Quant à l'accident appelé "situation hors dimensionnement" par les autorités, les occasions se suivent : en Champagne-Ardennes avec Chooz-A où le cœur était en train de se désolidariser de la cuve fin janvier 1968; lors de l’inondation au Blayais dans le bordelais les 27-28 décembre 1999, tellement semblable à Fukushima en raté d'assez peu; ou en situation nettement plus banale, la vulgaire panne électrique qui fait que les agents EDF ne contrôlaient plus grand-chose, pas même la grille d'entrée du site, au Bugey entre Lyon et Genève la nuit du 13 au 14 avril 1984. D. Leglu et M et R. Séné-s rapportent à ce propos ("Les dossiers noirs du nucléaire français", 2013, p. 218) : "Avant 1984, il s'en était déjà produit cinq du même type : deux à Tricastin, un à Dampierre-1, un à Dampierre-3 et un a Blayais-4 ». Une fois qu'un réacteur atomique a commencé à déraper (comme le REP de Three Mile Island-2) : "Extrême rapidité et épouvantable complexité des phénomènes en situation accidentelle" commentent deux physiciens de l'atomeJ.P. Pharabod et J.P. Schapira ("Les jeux de l'atome et du hasard",1988, p. 100).

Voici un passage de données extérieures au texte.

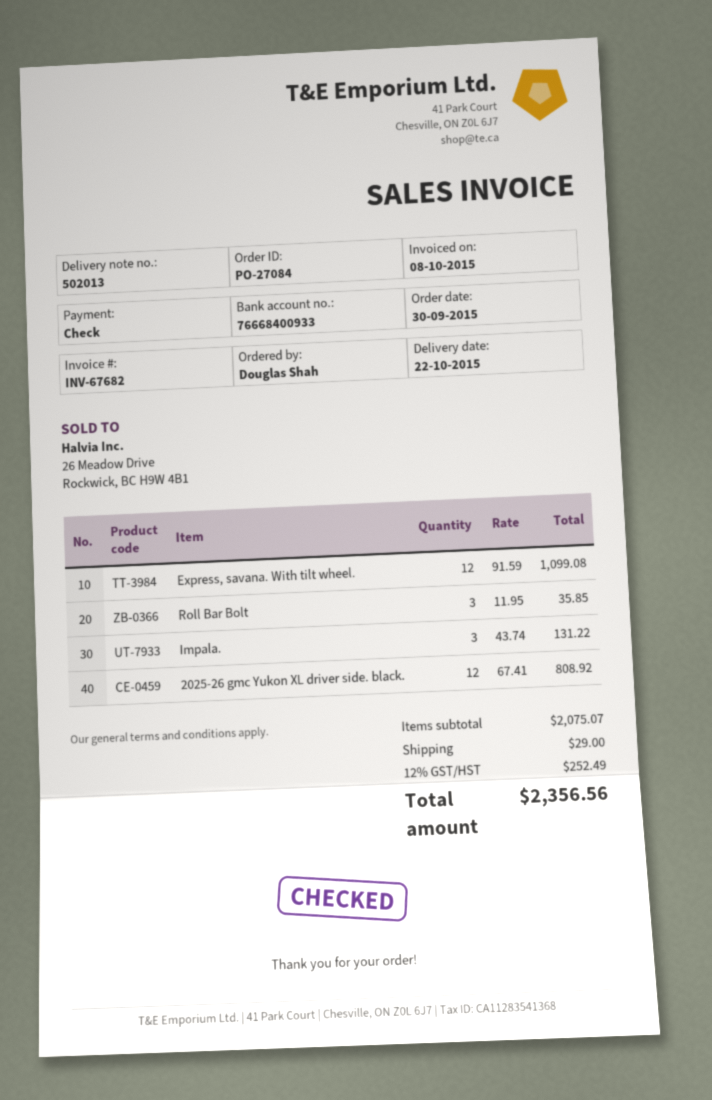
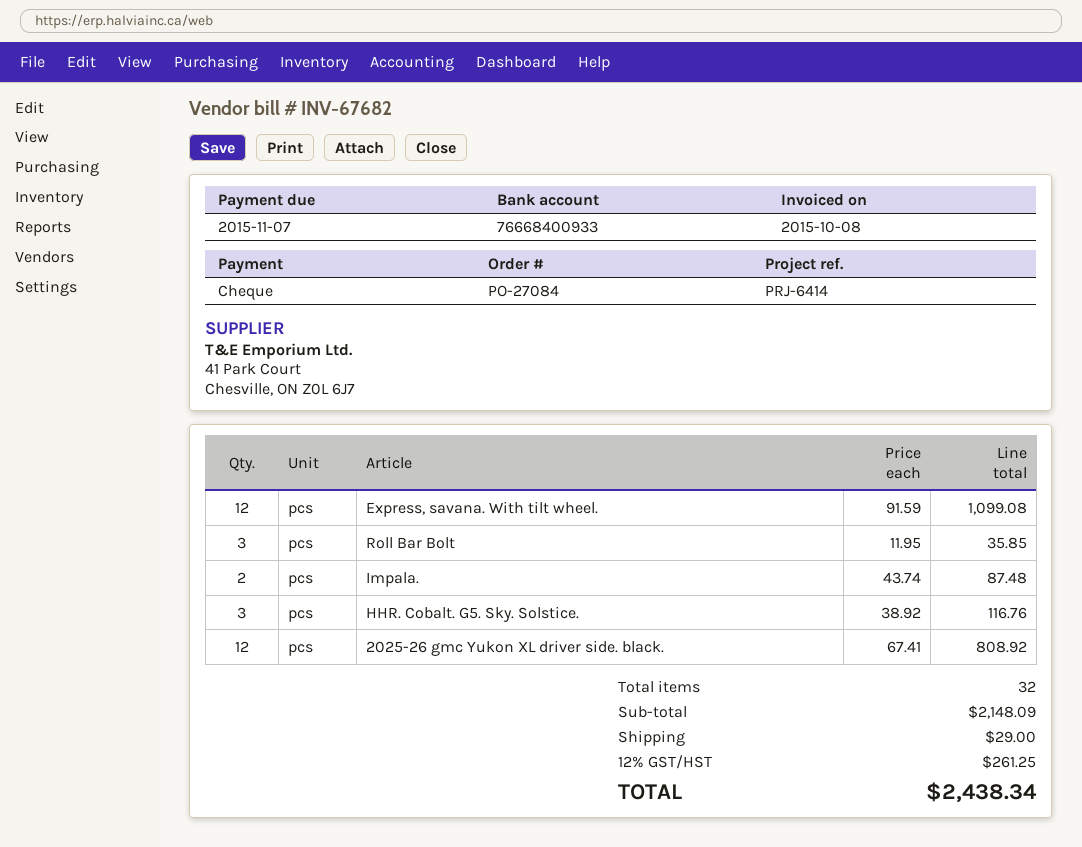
Impala.: 3 x 43.74 = 131.22 -> 2 x 43.74 = 87.48
HHR. Cobalt. G5. Sky. Solstice.: none -> 3 x 38.92 = 116.76
subtotal: 2075.07 -> 2148.09
tax: 12% = 252.49 -> 12% = 261.25
total: 2356.56 -> 2438.34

Ce qui amène à une autre caractéristique de ces gros réacteurs qu'ils partagent avec La Hague : si l'explosion finalement arrive chez nous, tout est prévu. La responsabilité financière maximale d'EDF est de 700 M€ (C. Environnement L597-28, ici), moins que ce qu'avec Areva-CEA, elle distribue gratos aux meusien-ne-s/haut-marnais-e-s pour qu'ils acceptent les déchets, il est vrai éternels, de ses 58 réacteurs atomiques (650 M€ fin 2016, sera 710 M€ fin 2017). L'Industrie nucléaire civile n'a accepté de se développer que une fois qu'elle a eu la garantie d'être exemptée du principe pollueur-payeur. Cette garantie date du Price-Anderson Act de sept. 1957 aux États-Unis (nom de deux parlementaires US du style de nos C. Bataille - B. Sido) photocopié ensuite ailleurs dans le monde. En désignant comme "propres" ("non carbonés") les reliquats du nucléaire, l'agence onusienne GIEC donne un relook à cette garantie.